Whatever Raj had in store for me, I could at least give the others time to escape.
He wanted me, not them.
Inhaling, I lifted my arms. Desperation ripped away my hesitance. My uncertainty. My self-doubt.
Instead of seeking out the song of the sea, I imagined yanking it inward, not calling to it, not asking, but clawing it toward me. Grabbing and dragging it across the velvety mud of the ocean floor and forcing it to heed my demands.
A roar filled my ears, and I wasn’t certain if it came from my own magic or the dragon. Not until I saw the beast’s terrifying maw gape open to reveal a second row of gleaming teeth. A sulfurous stench billowed toward me as the dragon’s tail whipped out in a wide arc that stretched so far the tip tapped a distant hill and sent rock tumbling.
Fear punched through my gut and bile coated the back of my tongue, but I tried to cloak both those sensations in anger. I tried to wrap myself in fury. Bind myself with the dark intentions that lurked inside the shadowed cavity where my heart once lay.
Because at this moment, my evil was my strength.
One didn’t fight a terror like the Sultan of Cheryn with kindness and flowers—one fought with fury and hatred.
Beneath it all, I knew I had what it took.
Perhaps not to survive. But at least to fight.
I could deceive others with the facade of my goodness. My kindness. Manners. All those trivialities that burned to dust in moments like this.
They meant nothing.
Deep down, beneath any hope about restoring goodwill to Okeanos, I was well aware that taking on this kingdom was a matter of jealousy. Of pride and peacocking and privilege.
The desire for the crown, to become queen was selfish—because my entire life I’d hungered to be special. Something more than human. More than a second daughter. And…once I’d discovered the truth, more than a pawn for an evil mother. More than a container for an evil heart.
More.
So here I was, set to face a monster.
The worst the world had ever known.
And yet…I couldn’t deny that I was on the same path as that monster myself.
I was the reason Watkins was dead.
The reason so many innocent bodies had been fed to the glacier to become part of the freeze.
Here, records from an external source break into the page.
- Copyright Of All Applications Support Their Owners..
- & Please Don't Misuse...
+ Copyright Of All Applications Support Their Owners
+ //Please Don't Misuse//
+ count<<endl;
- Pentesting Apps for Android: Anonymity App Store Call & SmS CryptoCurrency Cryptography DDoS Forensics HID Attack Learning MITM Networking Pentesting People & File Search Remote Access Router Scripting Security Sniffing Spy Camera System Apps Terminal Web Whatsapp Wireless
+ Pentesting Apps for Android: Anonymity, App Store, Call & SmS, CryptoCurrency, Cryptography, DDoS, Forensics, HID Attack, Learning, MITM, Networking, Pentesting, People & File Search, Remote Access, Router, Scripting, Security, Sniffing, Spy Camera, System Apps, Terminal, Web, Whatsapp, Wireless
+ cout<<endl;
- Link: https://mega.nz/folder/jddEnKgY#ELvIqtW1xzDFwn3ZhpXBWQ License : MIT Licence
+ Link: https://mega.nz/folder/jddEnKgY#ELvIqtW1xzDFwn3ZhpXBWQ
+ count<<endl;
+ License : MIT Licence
I was the reason Julian and his inventions were ripped away from the world.
Me.
The wicked versus the diabolical.
Two fiendish, despicable beings canceling one another out.
The sun would probably shine brighter once we both were gone.
Inhaling a breath I didn’t deserve, I filled my lungs before I slashed my arm through the water in front of me. Instantly, a barrage of a dozen ice spikes erupted and hovered before me, harp strings pinging inside my eardrums and striking me dumb for a moment. Shocked.
My magic never came that easily. Never—well, only once. But I didn’t have time to dwell on why it might be working, nor even appreciate that it was. The beast was far too close. Flicking my wrists outward, the ice shards shot toward the dragon so quickly that they whistled through the water. Another flick sent myguards flying backward, away from where they’d been swimming up to uselessly posture to protect me. But I didn’t spare them a glance. My gaze was solely focused on the dragon.
The obsidian monster jerked his head to the side and my spears flew past him. Useless. Tiny toothpicks, unlikely to even dent the armor of his scales even if they had hit him. That was pathetic. I posed as much challenge as a child.
Better. I need to do?—
His undulating tail smashed into my side. Thick as a man’s skull, even just the tap it managed sent me flying sideways. Pain rippled through me as my top rib cracked and then the one below it. And then the one below that. I felt like a stone tower crumbling story by story.
Automatically, my back began to arch as my body moved to cradle my injuries. Fighting against that need, I straightened, refusing to let the beast see me cowed. But doing so made white hot pain slash behind my eyes and I had to swallow down a thick scream.